→ Required action:
Copy every entry word for word, but skip the pictures.

Web interface edit records:
###
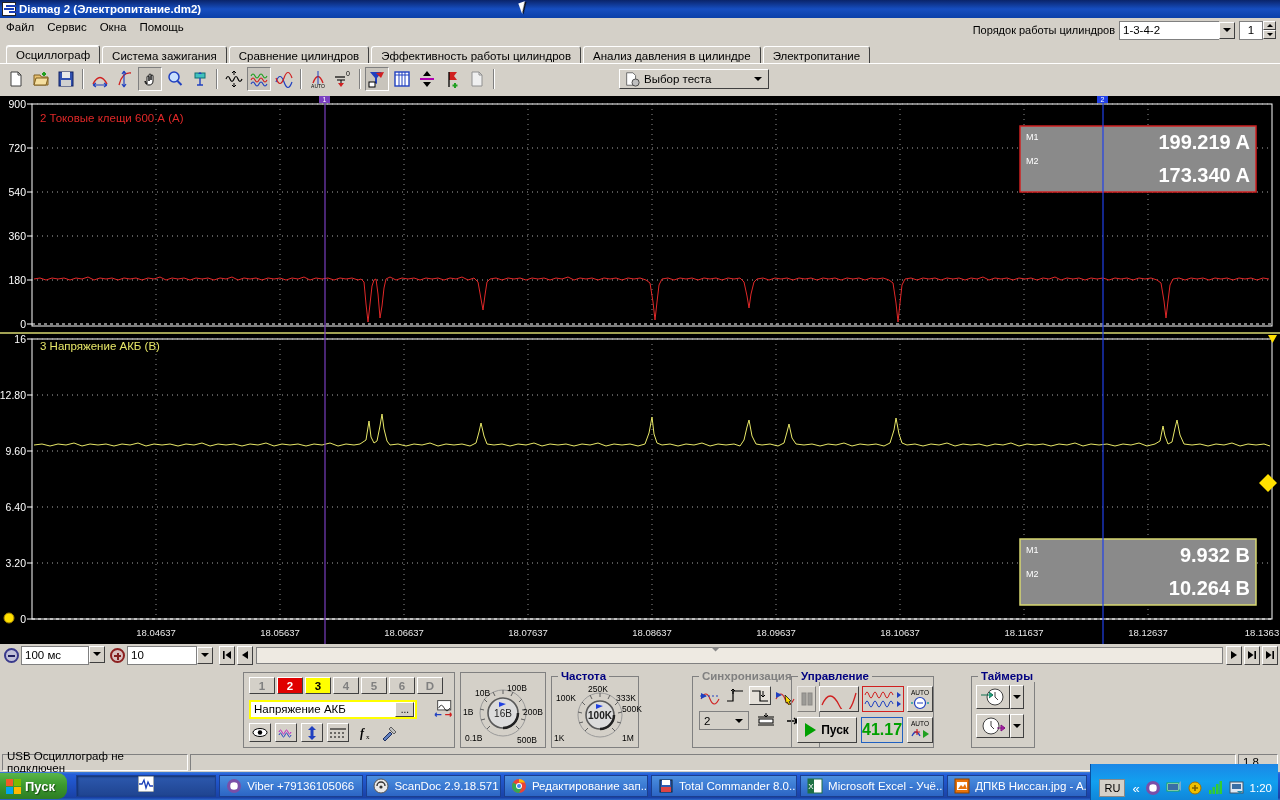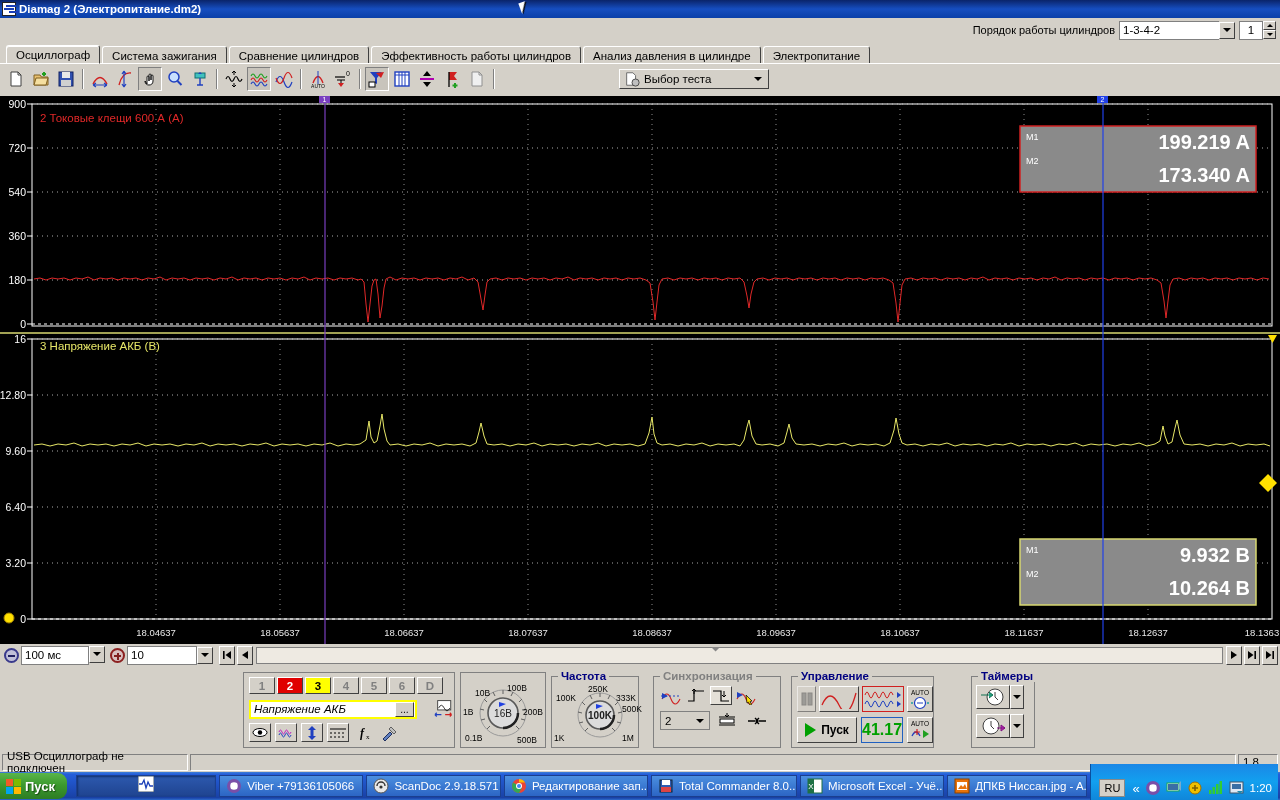--- a/index.html
+++ b/index.html
@@ -254,6 +254,12 @@
   </div>
   <div class="cursor-arrow"></div>
 
+  <div class="menubar">
+    <span>Файл</span>
+    <span>Сервис</span>
+    <span>Окна</span>
+    <span>Помощь</span>
+  </div>
 
   <div class="cyl-order">
     <span>Порядок работы цилиндров</span>

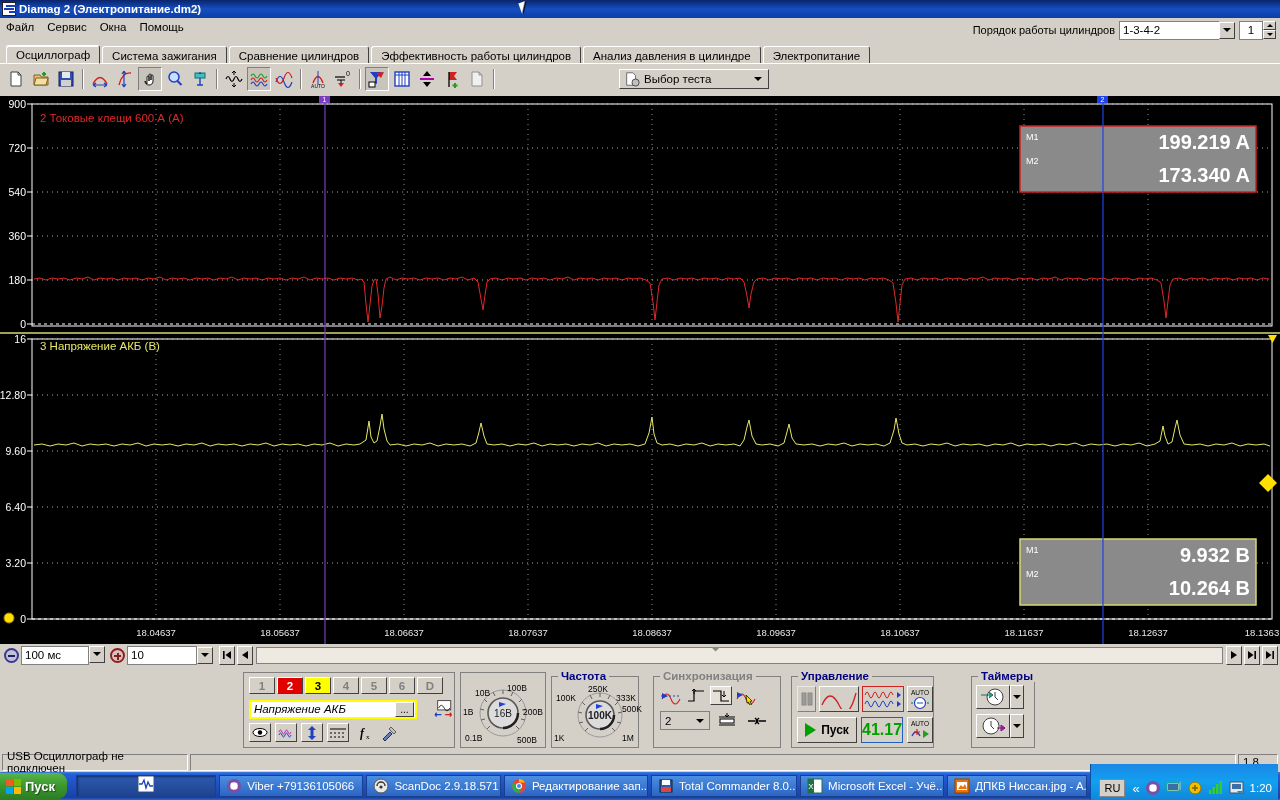--- a/index.html
+++ b/index.html
@@ -816,7 +816,7 @@
       </svg>
     </div>
 
-    <div class="group" style="left:653px;top:10px;width:128px;height:72px;">
+    <div class="group" style="left:692px;top:10px;width:128px;height:72px;">
       <div class="group-label" style="color:#808080;">Синхронизация</div>
       <div style="display:flex;gap:3px;padding:9px 0 0 6px;">
         <div class="sbtn flat">

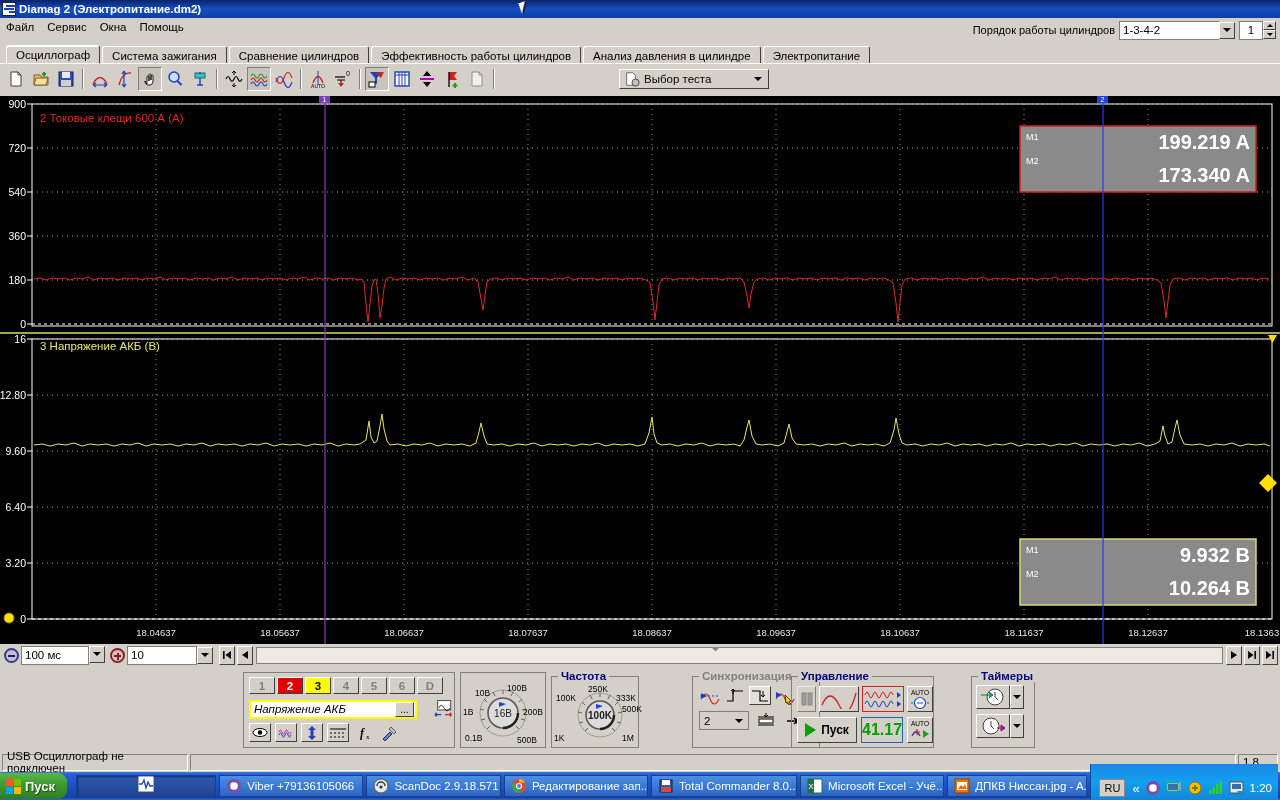--- a/index.html
+++ b/index.html
@@ -702,7 +702,7 @@
             <span>D</span>
           </div>
       </div>
-      <div style="display:flex;align-items:center;gap:16px;padding:5px 0 0 5px;font-style:italic;">
+      <div style="display:flex;align-items:center;gap:16px;padding:5px 0 0 5px;">
         <div class="ch-name">
           <span>Напряжение АКБ</span>
           <div class="ch-ell">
###
→ Finished task:
--- a/index.html
+++ b/index.html
@@ -254,6 +254,12 @@
   </div>
   <div class="cursor-arrow"></div>
 
+  <div class="menubar">
+    <span>Файл</span>
+    <span>Сервис</span>
+    <span>Окна</span>
+    <span>Помощь</span>
+  </div>
 
   <div class="cyl-order">
     <span>Порядок работы цилиндров</span>

--- a/index.html
+++ b/index.html
@@ -816,7 +816,7 @@
       </svg>
     </div>
 
-    <div class="group" style="left:653px;top:10px;width:128px;height:72px;">
+    <div class="group" style="left:692px;top:10px;width:128px;height:72px;">
       <div class="group-label" style="color:#808080;">Синхронизация</div>
       <div style="display:flex;gap:3px;padding:9px 0 0 6px;">
         <div class="sbtn flat">

--- a/index.html
+++ b/index.html
@@ -702,7 +702,7 @@
             <span>D</span>
           </div>
       </div>
-      <div style="display:flex;align-items:center;gap:16px;padding:5px 0 0 5px;font-style:italic;">
+      <div style="display:flex;align-items:center;gap:16px;padding:5px 0 0 5px;">
         <div class="ch-name">
           <span>Напряжение АКБ</span>
           <div class="ch-ell">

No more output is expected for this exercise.